SDD-4DGS: Static-Dynamic Aware Decoupling in Gaussian Splatting for 4D Scene Reconstruction
Dai Sun, Huhao Guan, Kun Zhang, Xike Xie, S. Kevin Zhou
TL;DR
SDD-4DGS introduces static-dynamic aware decoupling to Gaussian Splatting for 4D scene reconstruction by learning a per-Gaussian dynamic perception coefficient and a probabilistic dynamic/static flag. The approach integrates a progressive binary constraint and an automatic supervision signal based on uncertainty (via DINOv2) to separate dynamic and static components while maintaining geometric fidelity. Across five datasets, it achieves state-of-the-art or competitive results, with clear benefits in static detail preservation and accurate dynamic motion modeling.
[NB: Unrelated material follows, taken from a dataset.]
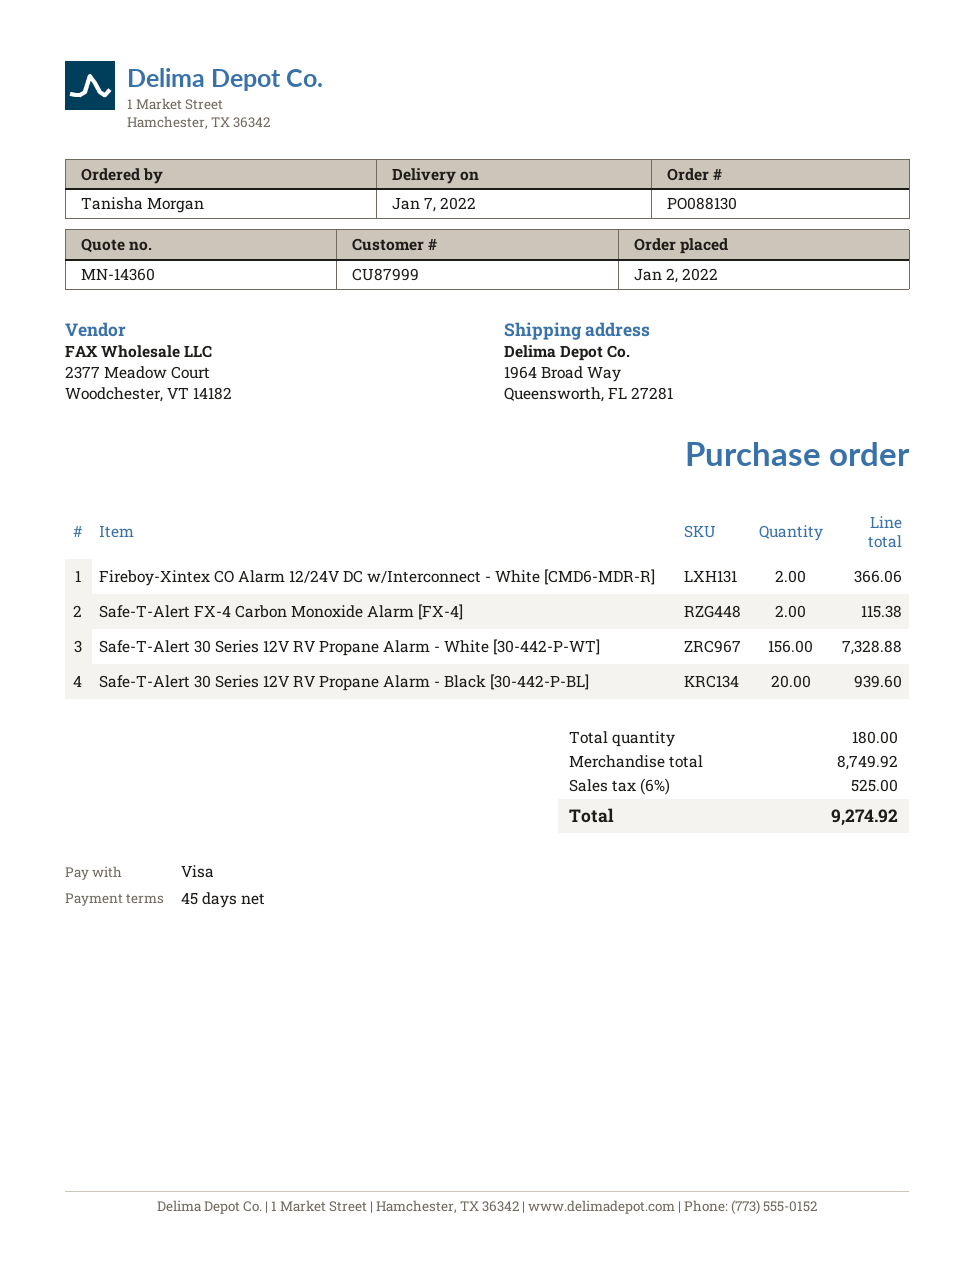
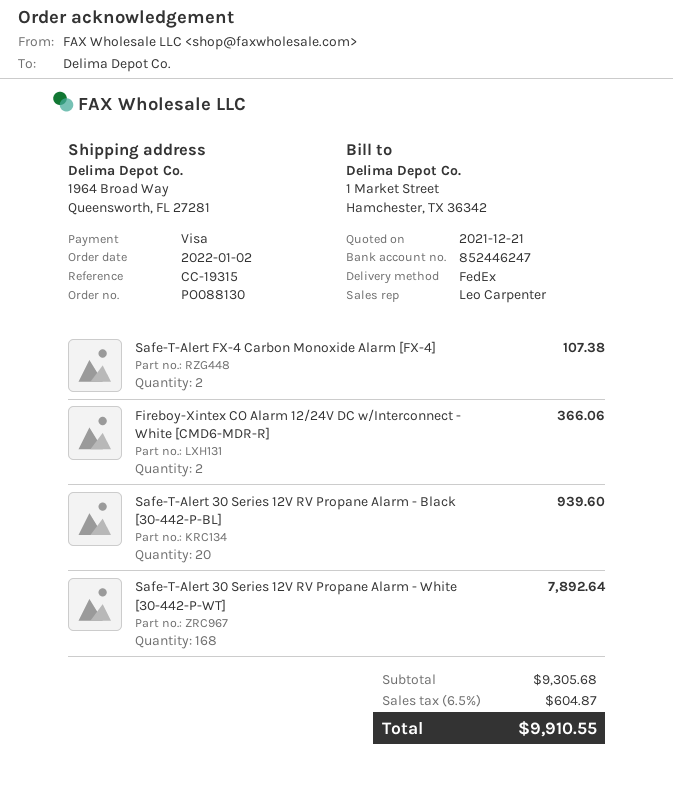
Safe-T-Alert FX-4 Carbon Monoxide Alarm [FX-4]: 2 for 115.38 -> 2 for 107.38
Safe-T-Alert 30 Series 12V RV Propane Alarm - White [30-442-P-WT]: 156 for 7328.88 -> 168 for 7892.64
subtotal: 8749.92 -> 9305.68
tax: 6% = 525.00 -> 6.5% = 604.87
total: 9274.92 -> 9910.55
The work offers a practical, extensible framework for robust 4D reconstruction in real-world scenes and points to future directions in dynamic lighting and deformable objects.
Abstract
Dynamic and static components in scenes often exhibit distinct properties, yet most 4D reconstruction methods treat them indiscriminately, leading to suboptimal performance in both cases. This work introduces SDD-4DGS, the first framework for static-dynamic decoupled 4D scene reconstruction based on Gaussian Splatting. Our approach is built upon a novel probabilistic dynamic perception coefficient that is naturally integrated into the Gaussian reconstruction pipeline, enabling adaptive separation of static and dynamic components. With carefully designed implementation strategies to realize this theoretical framework, our method effectively facilitates explicit learning of motion patterns for dynamic elements while maintaining geometric stability for static structures. Extensive experiments on five benchmark datasets demonstrate that SDD-4DGS consistently outperforms state-of-the-art methods in reconstruction fidelity, with enhanced detail restoration for static structures and precise modeling of dynamic motions. The code will be released.